ABOUT THIS EXERCISE: Copy down every line of the data that follows exactly. Omit the pictures.

RECORD SET:
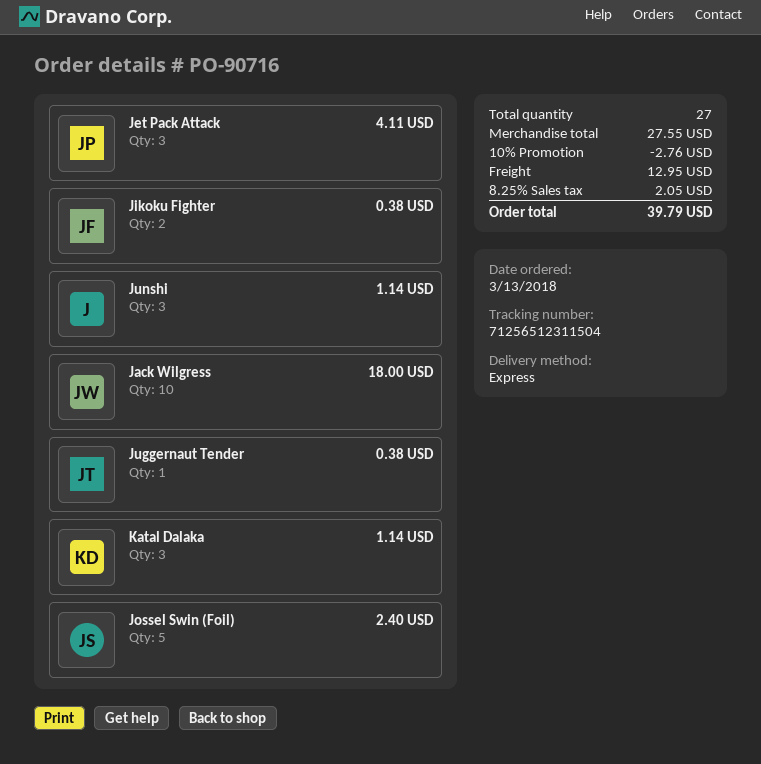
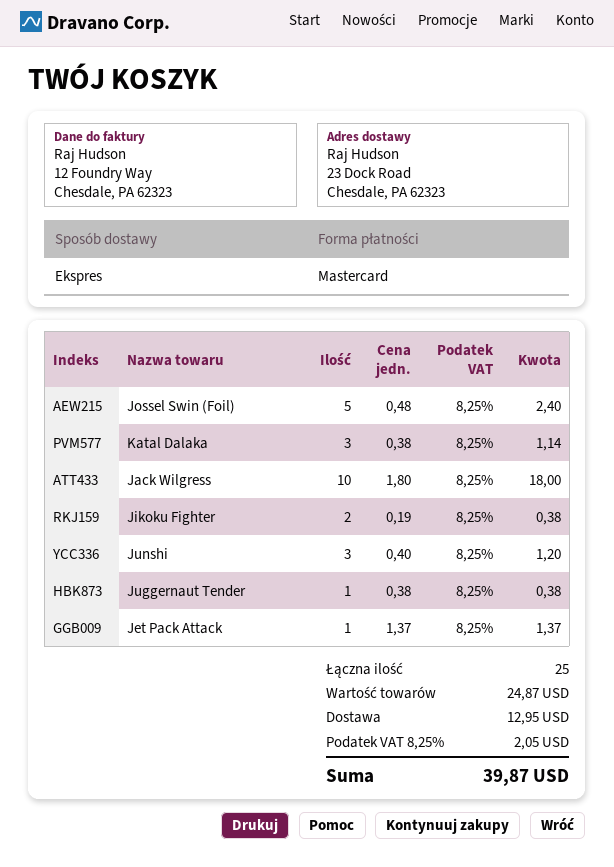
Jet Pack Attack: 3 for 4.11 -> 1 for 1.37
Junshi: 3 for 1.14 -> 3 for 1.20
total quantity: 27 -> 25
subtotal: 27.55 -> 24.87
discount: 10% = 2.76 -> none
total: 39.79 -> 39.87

ANSWER TO THIS PROBLEM:
Jet Pack Attack: 3 for 4.11 -> 1 for 1.37
Junshi: 3 for 1.14 -> 3 for 1.20
total quantity: 27 -> 25
subtotal: 27.55 -> 24.87
discount: 10% = 2.76 -> none
total: 39.79 -> 39.87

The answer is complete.